A votação ocorreu no pior momento da relação entre o Executivo e o Legislativo. O presidente do Congresso, Davi Alcolumbre (União Brasil-AP), convocou a sessão após se sentir desprestigiado pelo governo na disputa pela vaga aberta no Supremo Tribunal Federal. Lula escolheu o advogado-geral da União, Jorge Messias, contrariando o desejo do senador, que defendia o nome de Rodrigo Pacheco (PSD-MG).

Na Câmara, o clima também é de ruptura. O presidente da Casa, Hugo Motta (Republicanos-PB), tem adotado postura mais dura com o Planalto após desentendimentos sucessivos com o líder do PT, Lindbergh Farias (RJ), em votações sensíveis ao centrão.

Apesar da derrota, o governo conseguiu uma concessão mínima. Os vetos relativos à Licença Ambiental Especial (LAE) não foram votados e seguirão sobrestados, já que o tema está em análise em medida provisória enviada pelo Executivo como alternativa ao texto aprovado pelo Congresso. O relator, Zé Vitor (PL-MG), deve apresentar o parecer na próxima semana.

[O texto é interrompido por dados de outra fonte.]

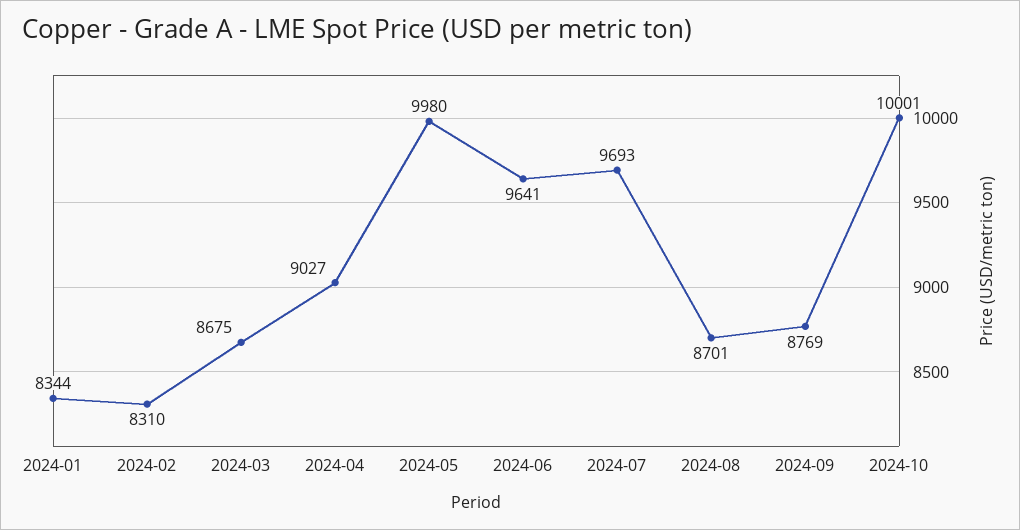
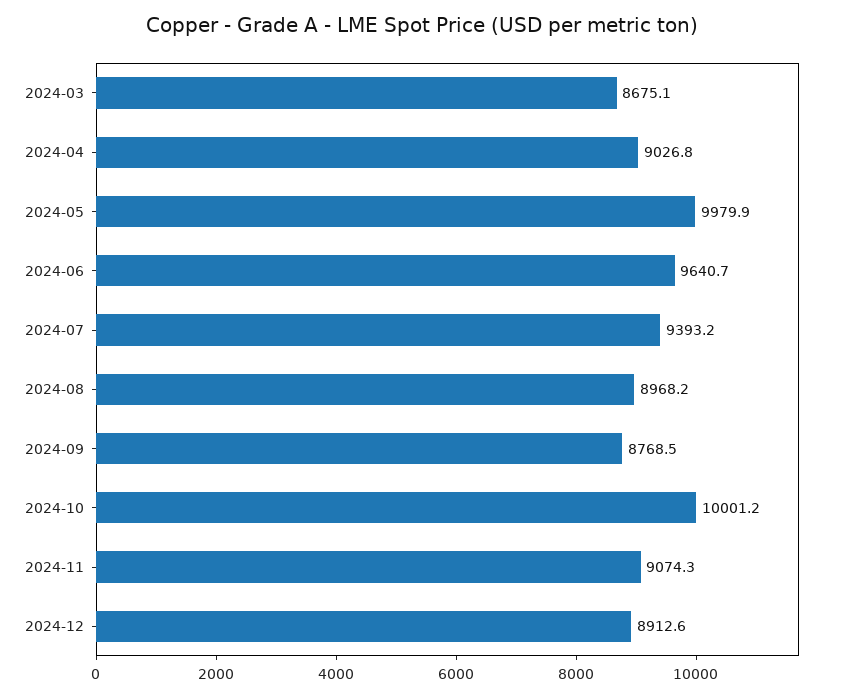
2024-01: 8344 -> none
2024-02: 8310 -> none
2024-07: 9693 -> 9393.2
2024-08: 8701 -> 8968.2
2024-11: none -> 9074.3
2024-12: none -> 8912.6

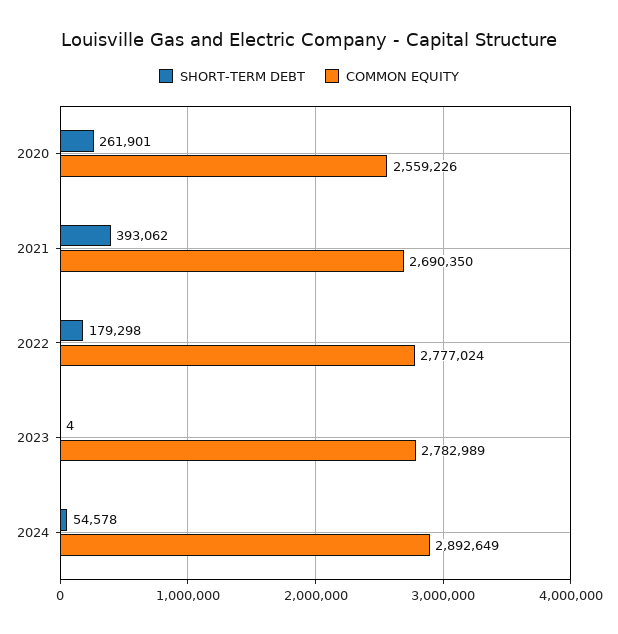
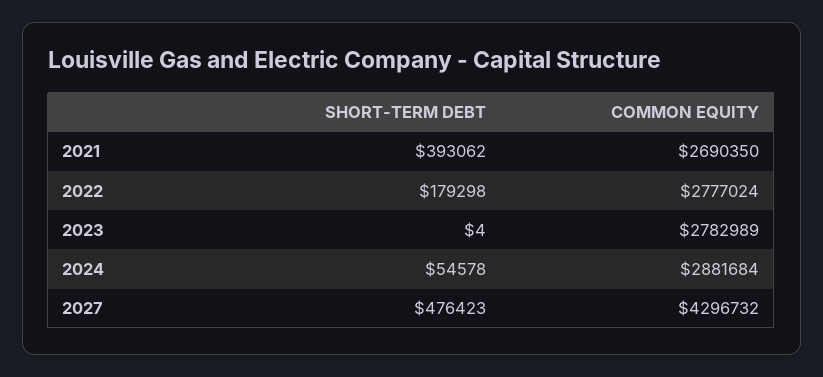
SHORT-TERM DEBT, 2020: 261901 -> none
COMMON EQUITY, 2020: 2559226 -> none
COMMON EQUITY, 2024: 2892649 -> 2881684
SHORT-TERM DEBT, 2027: none -> 476423
COMMON EQUITY, 2027: none -> 4296732

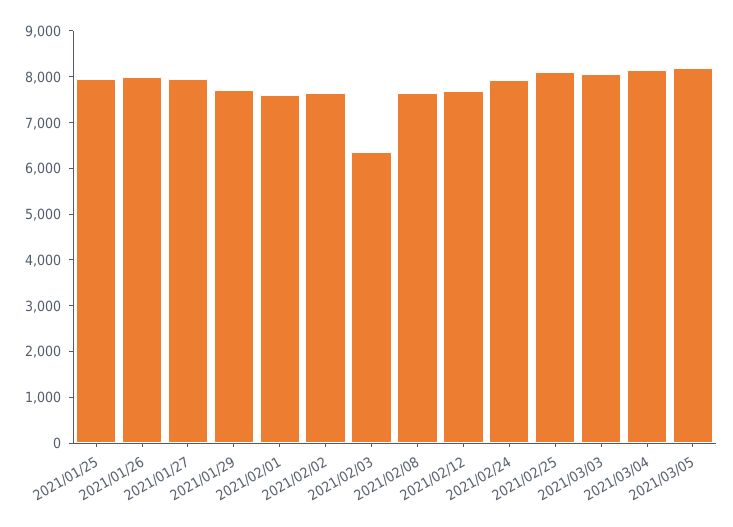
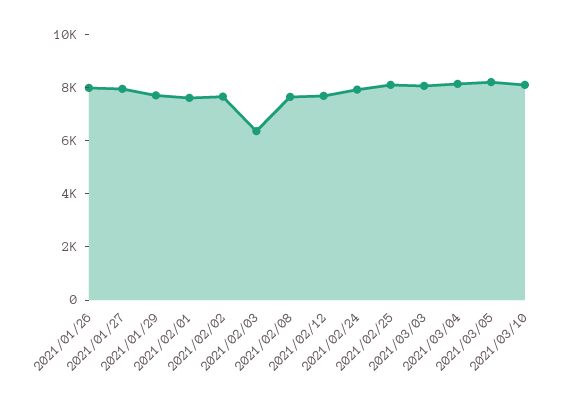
2021/01/25: 8000 -> none
2021/03/10: none -> 8000

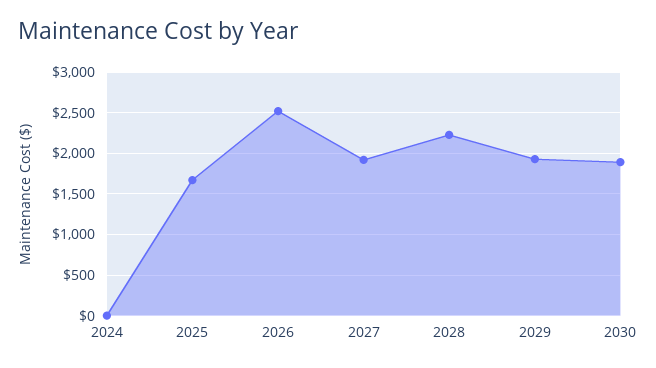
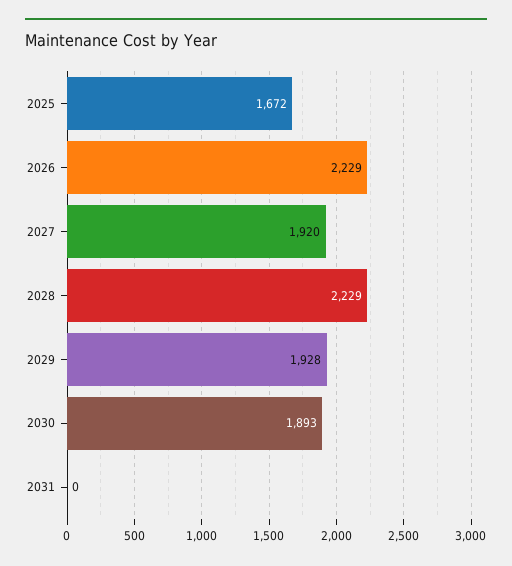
2024: 0 -> none
2026: 2500 -> 2229
2031: none -> 0

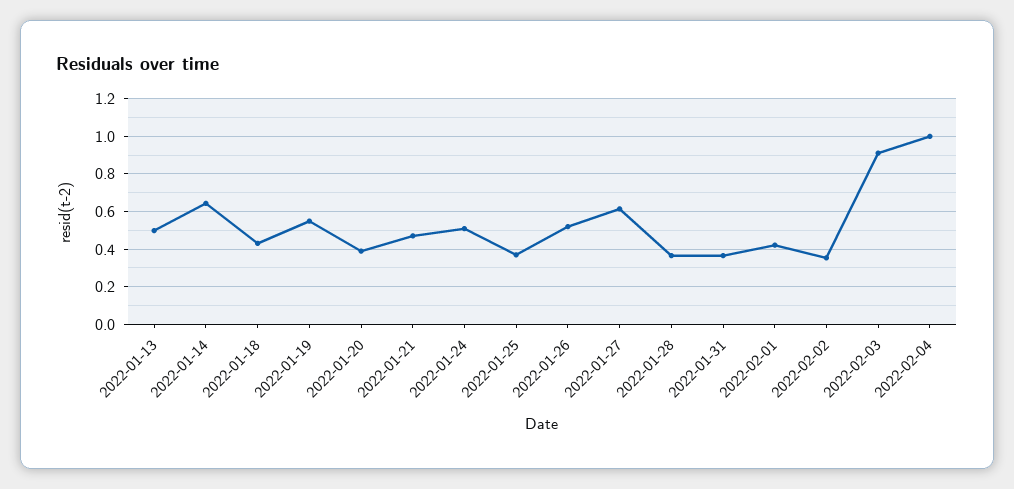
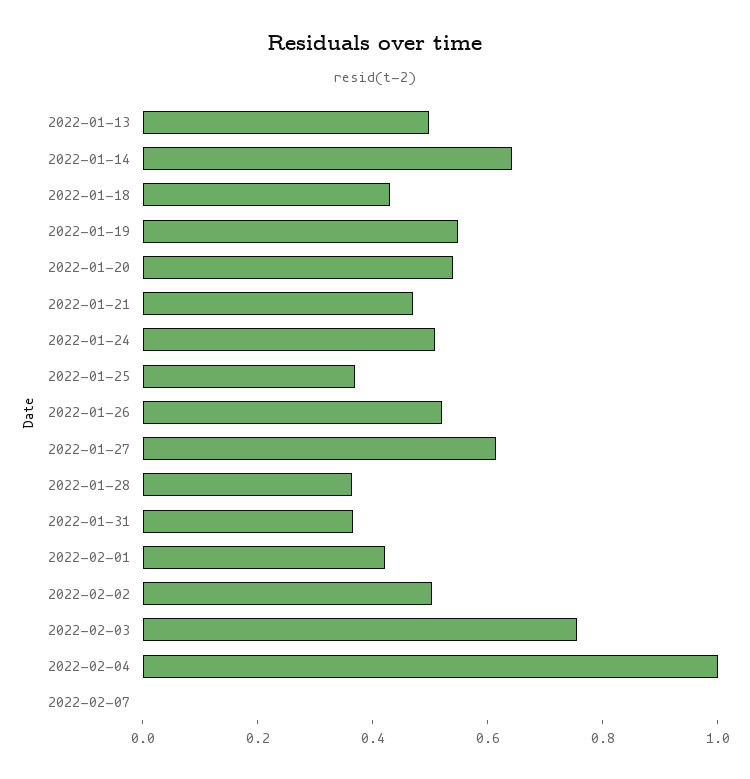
2022-01-20: 0.4 -> 0.55
2022-02-02: 0.35 -> 0.5
2022-02-03: 0.9 -> 0.75
2022-02-07: none -> 0

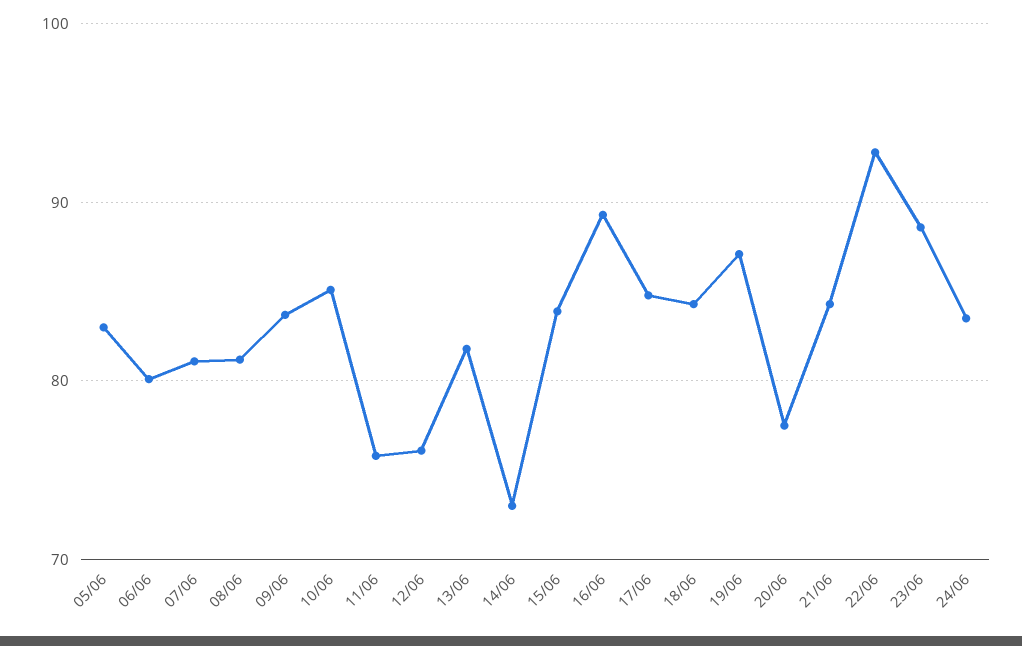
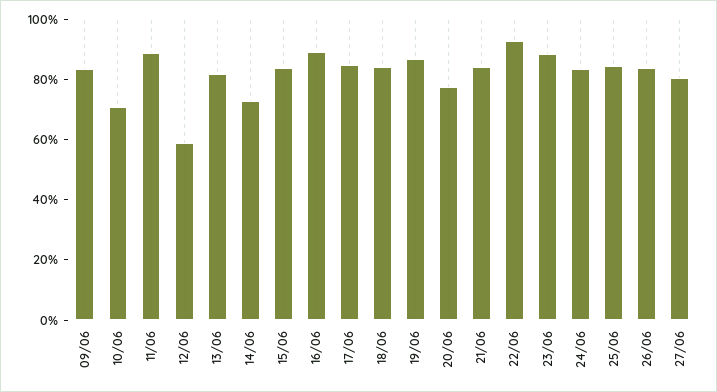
05/06: 83 -> none
06/06: 80 -> none
07/06: 81 -> none
08/06: 81 -> none
10/06: 85 -> 70
11/06: 76 -> 90
12/06: 76 -> 60
25/06: none -> 85
26/06: none -> 85
27/06: none -> 80

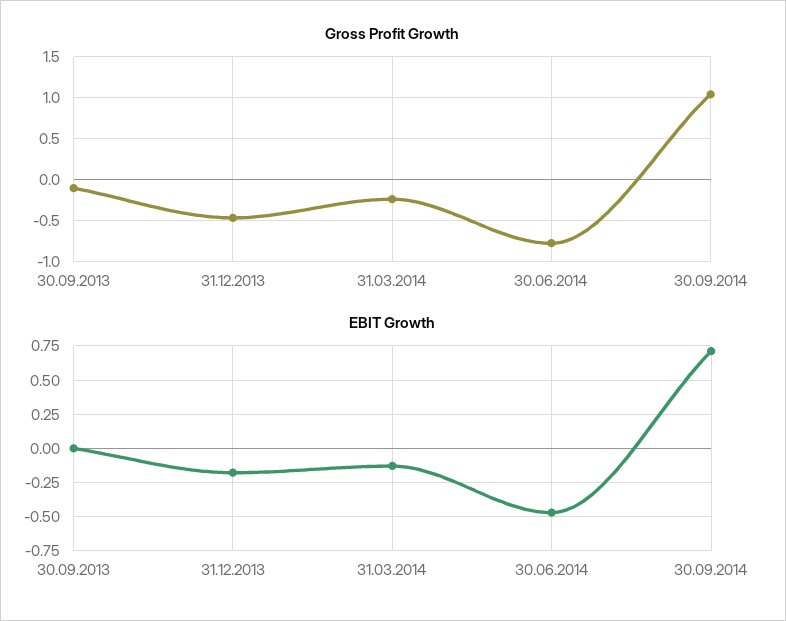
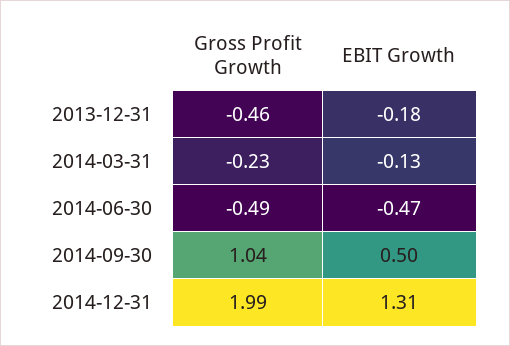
Gross Profit Growth, 30.09.2013: -0.1 -> none
Gross Profit Growth, 30.06.2014: -0.8 -> -0.49
EBIT Growth, 30.09.2013: 0 -> none
EBIT Growth, 30.09.2014: 0.7 -> 0.5
Gross Profit Growth, 2014-12-31: none -> 1.99
EBIT Growth, 2014-12-31: none -> 1.31

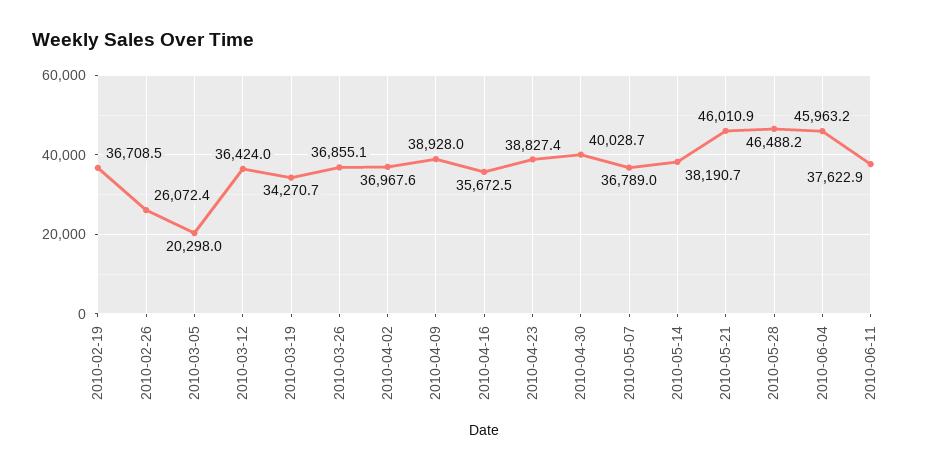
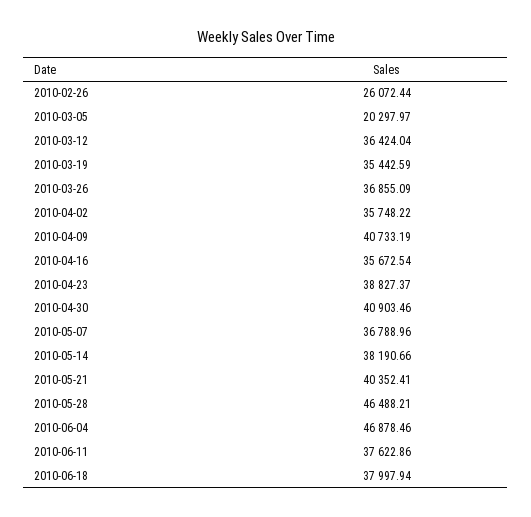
2010-02-19: 36708.5 -> none
2010-03-19: 34270.7 -> 35442.59
2010-04-02: 36967.6 -> 35748.22
2010-04-09: 38928 -> 40733.19
2010-04-30: 40028.7 -> 40903.46
2010-05-21: 46010.9 -> 40352.41
2010-06-04: 45963.2 -> 46878.46
2010-06-18: none -> 37997.94

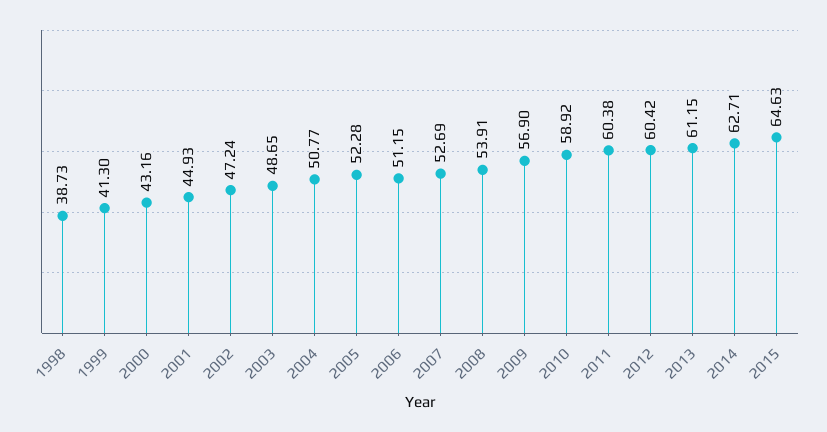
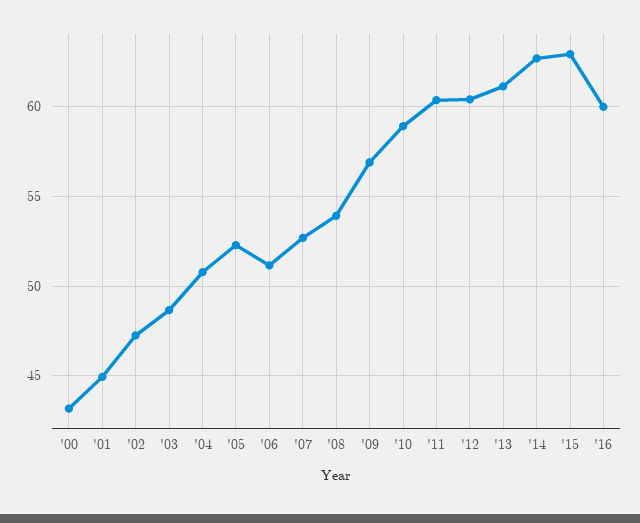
1998: 38.73 -> none
1999: 41.3 -> none
2015: 64.63 -> 63
'16: none -> 60

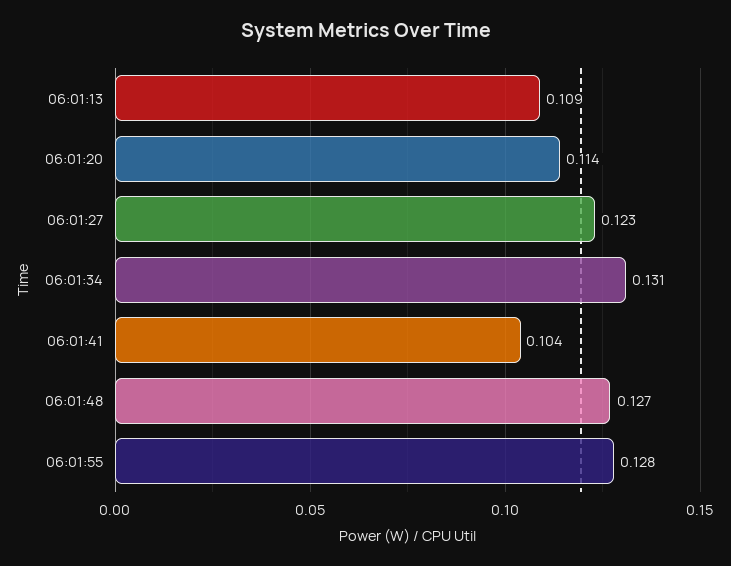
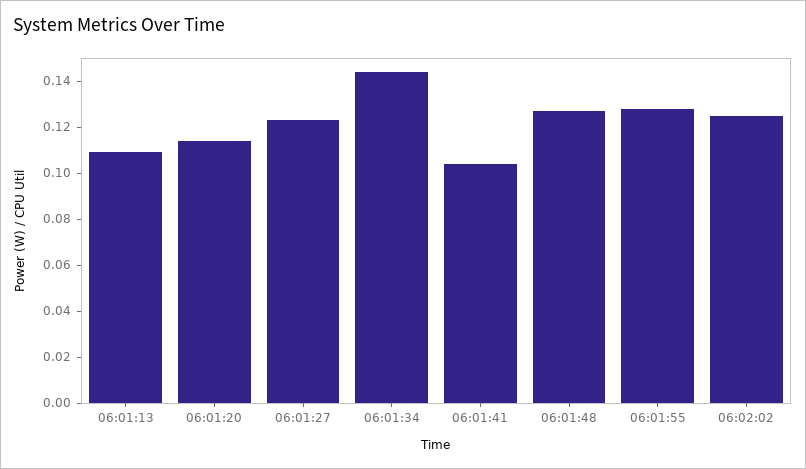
06:01:34: 0.131 -> 0.145
06:02:02: none -> 0.125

Na véspera da sessão, o Planalto divulgou nota defendendo a manutenção integral dos vetos ao licenciamento, citando riscos ambientais e alertando que a derrubada poderia trazer “efeitos imediatos e de difícil reversão” diante do aumento de eventos climáticos extremos. O governo vinha adiando a votação devido à COP30, realizada neste mês.

No caso do Propag, as mudanças derrubadas fazem parte de um acordo articulado entre o governo, os Estados e lideranças da Câmara. Entre os pontos restaurados estão regras mais brandas para entes em calamidade pública e a possibilidade de usar recursos do Fundo Nacional de Desenvolvimento Regional para abater dívidas com a União. Também foi retomada a autorização para descontar valores investidos pelos Estados em obras de responsabilidade federal.

O governador do Rio de Janeiro, Cláudio Castro (PL), cujo estado é um dos que mais devem à União, acompanhou a sessão no plenário.